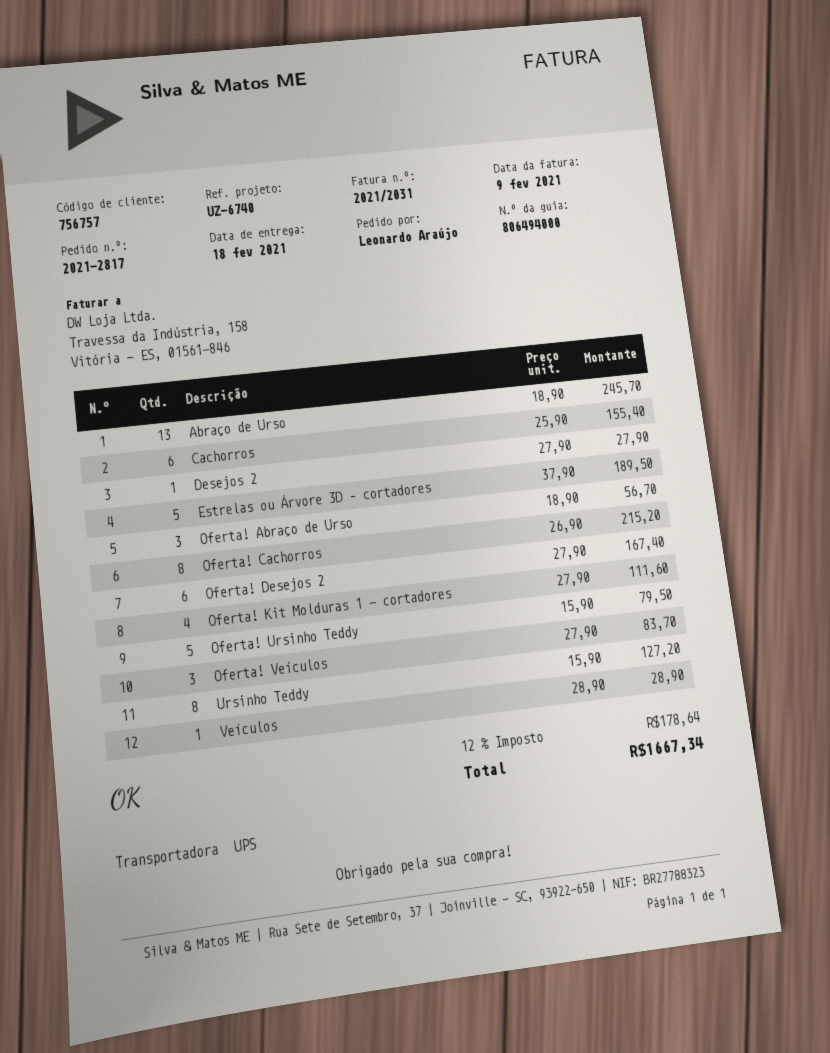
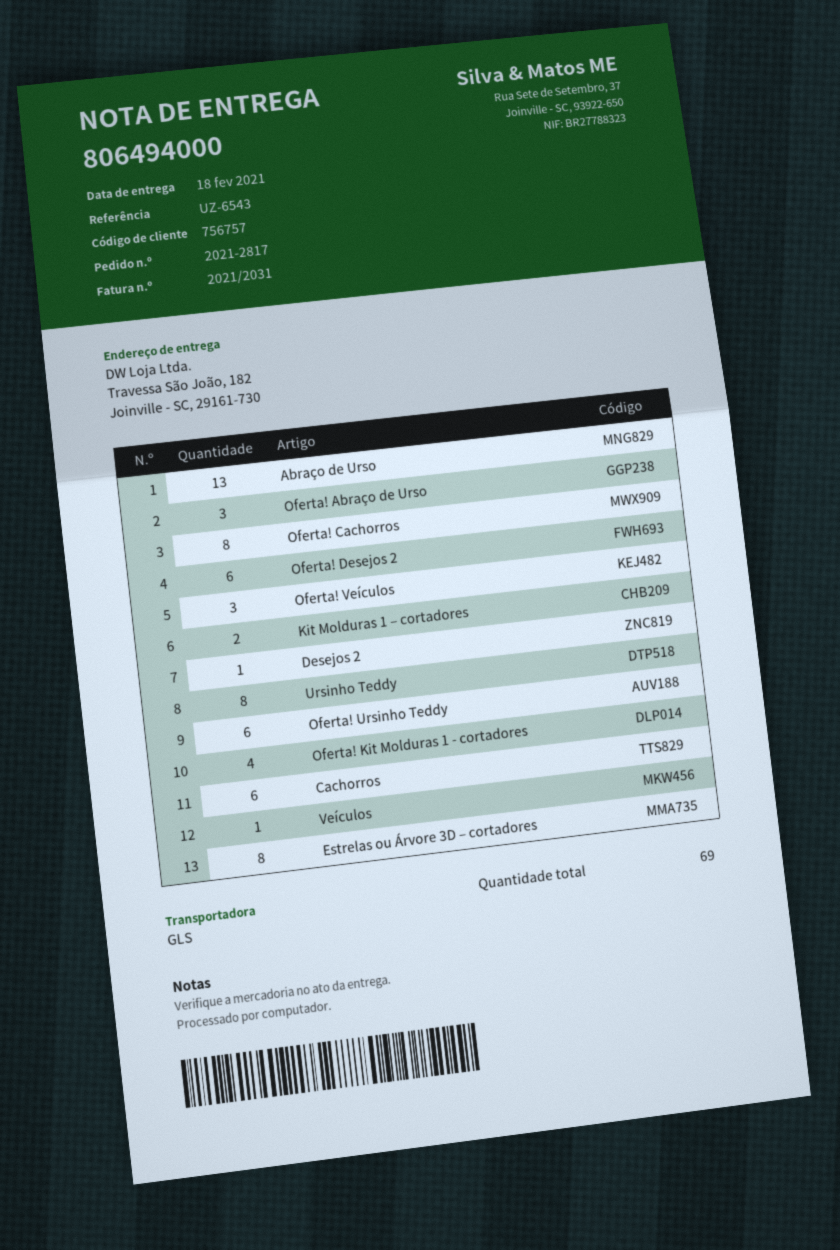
reference: UZ-6740 -> UZ-6543
shipping method: UPS -> GLS
Estrelas ou Árvore 3D – cortadores: 5 -> 8
Oferta! Ursinho Teddy: 5 -> 6
Kit Molduras 1 – cortadores: none -> 2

......

* [Brief] Retype the listing exactly. Pictures do not belong in the copy.

* [Expected answer]
reference: UZ-6740 -> UZ-6543
shipping method: UPS -> GLS
Estrelas ou Árvore 3D – cortadores: 5 -> 8
Oferta! Ursinho Teddy: 5 -> 6
Kit Molduras 1 – cortadores: none -> 2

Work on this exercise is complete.